Она давно знала, что герцог люто завидует популярности поверженного врага. Порой Ричард даже пытался подражать Уорвику – становился доступен, выказывал отеческую заботу о простых латниках. Но сейчас, слыша вызов в голосе жены, он лишь хищно оскалился.

– Чушь! Он был просто-напросто чертовски обаятелен. Я же – горбат. Горбат, однако, клянусь Белым вепрем, все еще могу положиться на твердость своей руки!

Последние слова он произносил, глядя в темную пустоту опочивальни, словно бросая вызов кому-то невидимому. Затем внезапно поворачивался к Анне и принимался твердить, что у них должен быть еще ребенок. Слова его были холодны, словно он говорил в парламенте, без малейшего намека на страсть или нежность.

– На все Божья воля, – отвечала Анна и, видя, как Ричард гасит ночник, покорно прикрывала глаза.

Ричарду на этот счет не в чем было упрекнуть супругу. Она никогда не сказывалась усталой или нездоровой. Ему нравились ее блестящие длинные волосы, атласная кожа, хрупкое, нежное тело, которое, как казалось, он может смять и переломить, сожми чуть покрепче. Его возбуждало это ощущение, и порой он не отказывал себе в удовольствии причинить ей боль. Но никогда больше она не выходила за пределы супружеской благопристойности, не проявляла той страсти, того бесстыдства, как в их первую брачную ночь.

Порой, когда Анна засыпала и он слышал ее ровное дыхание, он зажигал свечу и смотрел на нее. Эта женщина была одной из его многочисленных побед.

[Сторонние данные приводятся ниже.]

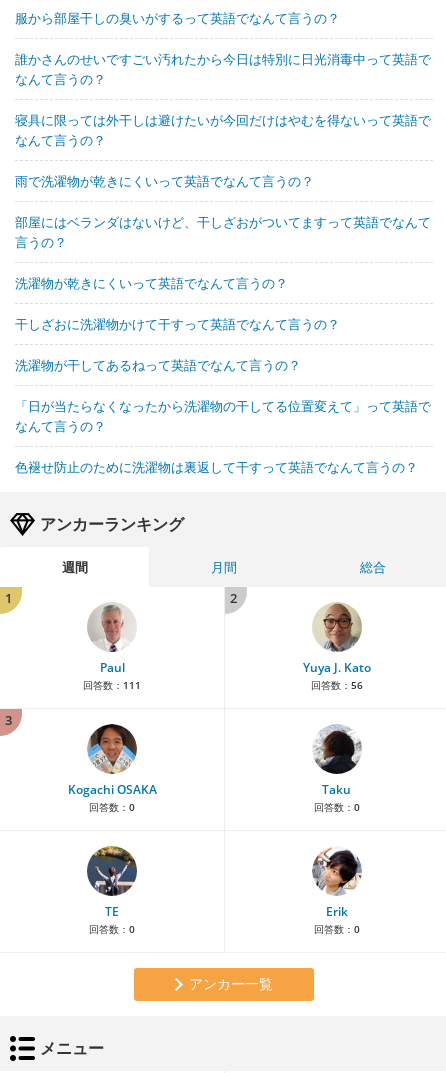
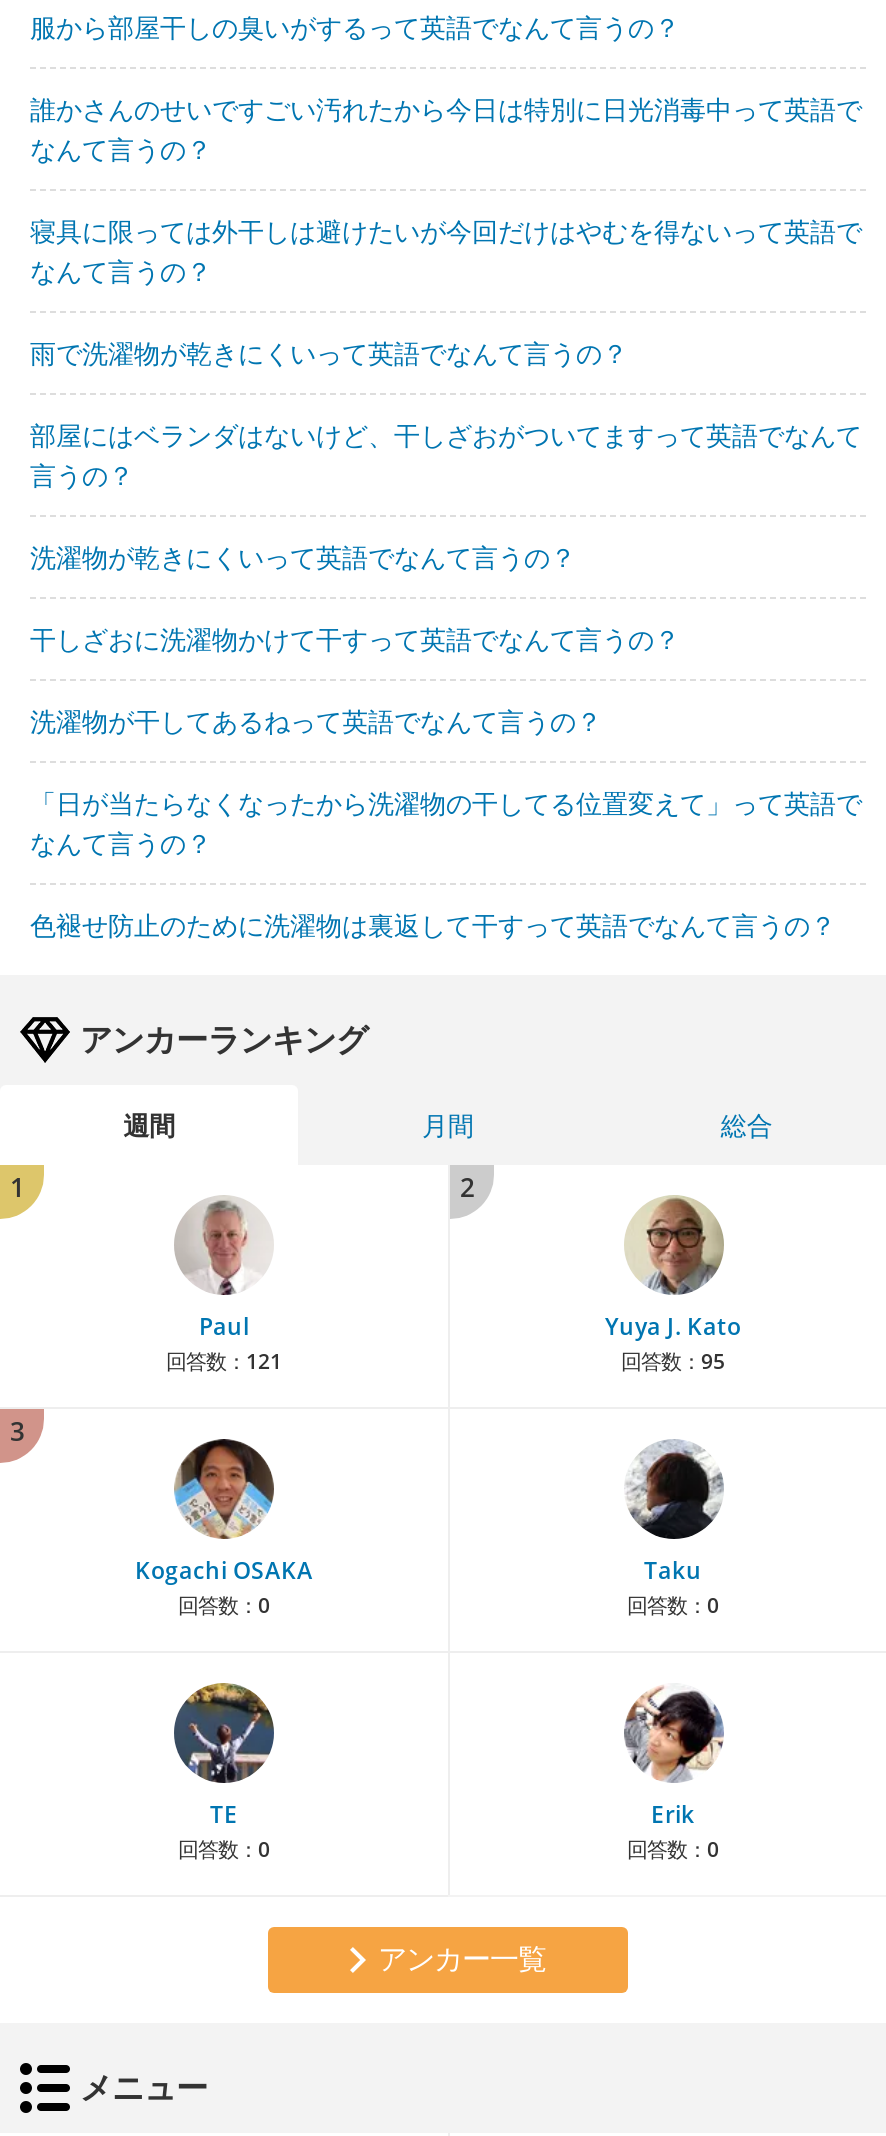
- 回答数：111
+ 回答数：121

- 回答数：56
+ 回答数：95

А побеждать было его главной целью. Побеждать любой ценой. Прирученная, выдрессированная дикая кошка, которая так и не догадалась, как попала в расставленные силки. Об этом знал только он сам и еще трое – Дайтон, Тирелл и Майлс Форест. И, кажется, догадывался Перси. Но Перси будет молчать. Зачем ему портить отношения с герцогом Глостером, да он и не уверен вполне. Правда, Дайтон как-то говорил о неприятной встрече с Оливером Симмелом, когда тот повел себя весьма странно. Этот парень, комендант Нейуорта, весьма умен. Возможно, что-то он и пронюхал, но тоже молчит. Кроме того, он слишком хороший воин, чтобы избавиться от него сейчас, когда на границе вот-вот рухнет шаткое равновесие. Главное, что Анна больше не рвется в Нейуорт, причем потому, что тот же Симмел отговорил ее от этого.

Ричарда никогда не терзали ни угрызения совести, ни страхи. Его душа оставалась спокойной, если преступления совершались ради намеченной цели. Их было слишком много, они слипались в гигантский ком греха, который – Ричард верил в это – он сумеет искупить постом, воздержанием и дарами церкви. Когда-нибудь… Но пока у него иные задачи. А то, что он женат на женщине, мужа которой погубил… Ричард отворачивался и поправлял подушку. Что ж, он уже давно считал убийство надежным выходом из многих ситуаций. Более того, он понял, что тайное убийство окружает того, кто за ним стоит, ореолом мистической силы. Противники Ричарда стали бояться его не тогда, когда он вершил казни (многочисленность казней изобличает в правителе тирана, и народ не любит его), а когда он стал кумиром толпы, и лишь какие-то неподтвержденные кровавые слухи заставляли сжиматься сердца.